Mudah memberikan fatwa terhadap suatu hukum halal dan haram, kafir dan syirik, sesat dan bid’ah tanpa memiliki kemampuan untuk memahami nash-nash al quran dan hadis dan tidak memiliki kemampuan untuk menarik kesimpulan dari suatu hukum.
Menuduh ulama terdahulu dengan tuduhan jahil dan sesat sebab mereka tidak memahami metodologi ushul fiqah, tidak memahami nash qathi dan dzanni, tidak memahami perbedaan ulama mujtahid dalam mengambil hukum.
Kaku kepada kelompok lain, sehingga mereka tidak akan memberi salam jika berjumpa dengan kelompok yang lain, tetapi akan berpelukan jika berjumpa dengan kelompoknya sendiri. Mereka tidak peduli dengan keadaan kelompok lain tetapi sibuk membantu kelompoknya sendiri.
Pemahaman yang salah terhadap salaf, sehingga mereka menyangka hanya kelompok mereka sahaja yang mengikut ulama salaf, sedangkan ulama lain tidak mengikuti salaf. Padahal mengikuti salaf adalah mengikuti akan kaedah memahami nash yang berkaitan dengan akidah, hukum dan akhlak dengan mengikuti metodologi penafsiran nash, dan merujuk kepada cara salaf dalam berijtihad dan memutuskan hukum.
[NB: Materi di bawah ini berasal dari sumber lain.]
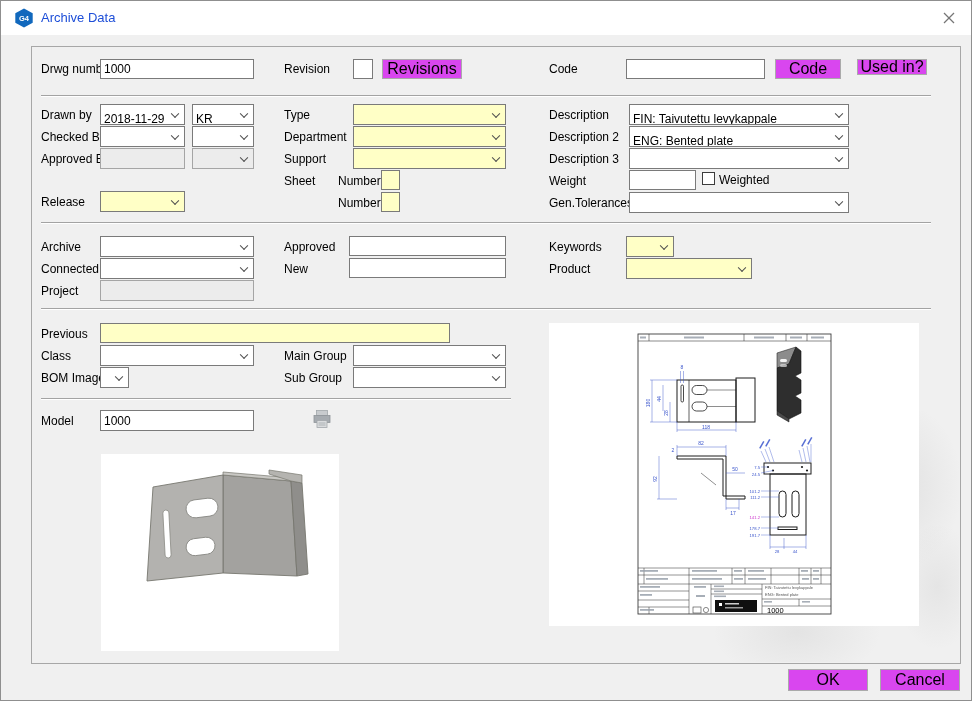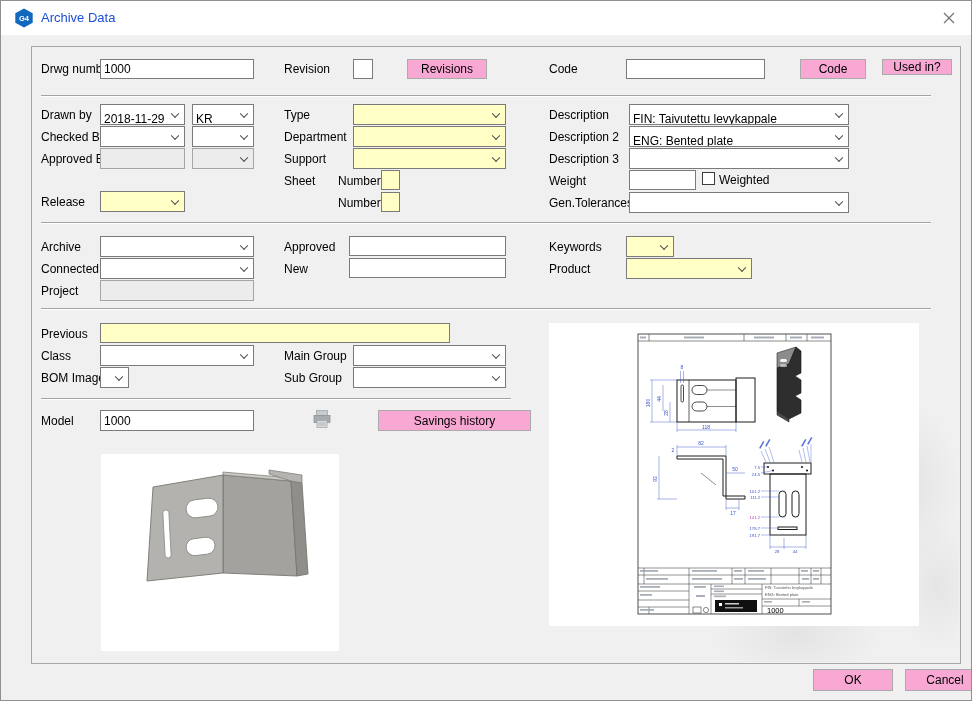"Revisions" .btn { background: #f9a8d4 -> #d946ef; font-size: 12px -> 16px; margin-left: 25px -> none }
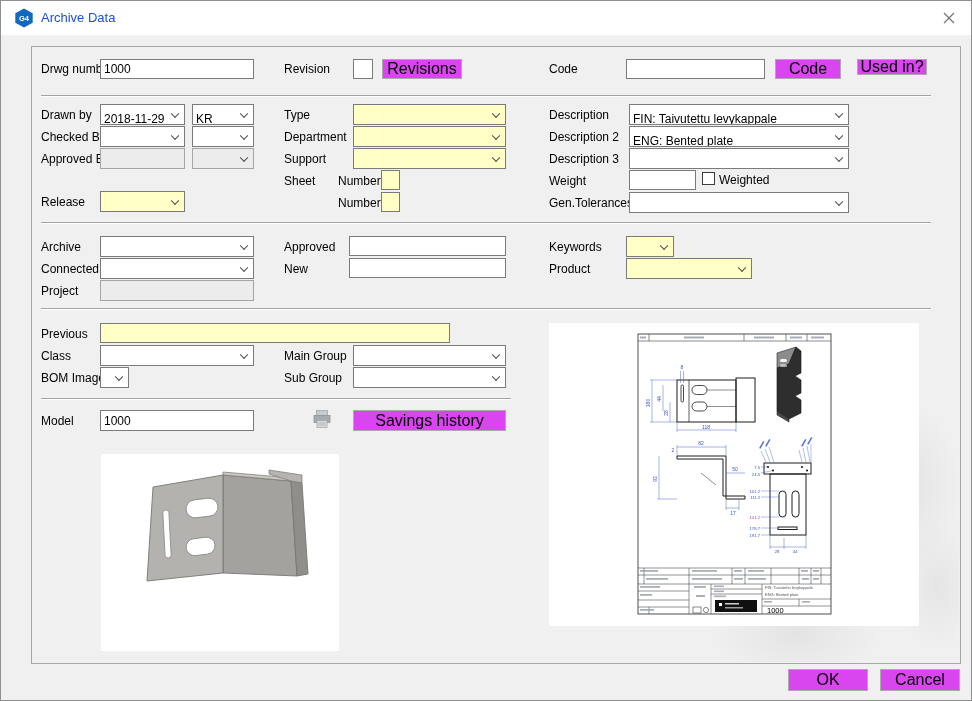"Savings history" div.btn { html: <div>Savings history</div> -> none }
Bersikap keras dan memberatkan, sehingga mereka tidak mengenal adanya keringanan (rukhsah), kemudahan di dalam hukum. ( Umar Abd.Kamil, al Mutatharrifun, m.s.111-124).
2.5. Kesalahan dalam metodologi keilmuan.
Dr. Umar Abd Kamil juga menyatakan bahwa kumpulan Khawarij bersikap demikian karena mereka salah dalam metodologi keilmuan seperti :
Kesalahan dalam metode berfikir tanpa membedakan antara kulliyah dan juziyyah, muhkamat dan mutasyabih, dzanniyat dan qath’iyyat, kaedah memadukan antara ta’arudh dan tarjih, perbedaan antara hadis daif dan maudhu’, dan lain sebagainya.
Memakai metode ” Dhahiriy ” dan ” harfiyah ”, dan menolak qiyas, maslahaat, ihtihsan dan tidak melihat kepada maqasid syariah dan illat hukum.
Memakai Mutasyabih menjadi Muhkamat. Maksud Mutasyabih adalah sesuatu yang mempunyai berbagai tafsiran, tetapi mereka menetapkan tafsiran mereka tanpa melihat tafsiran yang lain.
Kekeliruan dalam istilah antara Iman, Islam, Kafir, Syirik, Fasik, Dzalim, Munafiq, Jahiliyah, dan lain sebagainya, disebabkan tidak memahami makna bahasa antara makna Majaz dan Hakikat, antara iman dan iman yang sempurna, antara kafir maksiyat, dan kafir i’tikad, antara syirik besar dan syirik kecil,antara munafik akidah dan munafik amal, antara bid’ah yang sesat dan bid’ah yang hasanah.
Berlebih-lebihan dalam mengharamkan sesuatu, tanpa membedakan antara haram dan makruh, antara makruh lit tahrim dan makruh lit tanzih.
Mengambil ilmu hanya berdasarkan bacaan atas kitab, akhbar , atau majalah tanpa mengkaji lebih lanjut atau bertanya dan merujuk kepada ulama yang pakar dalam bidang tersebut.
Lemah dalam sejarah rasul, sejarah sahabat, dan sejarah islam, dan sunatullah dalam kehidupan, serta fiqh keadaan dan keutamaan ( fiqhul waqi/fiqhul awlawiyat ) dan strategi dakwah(fiqh dakwah).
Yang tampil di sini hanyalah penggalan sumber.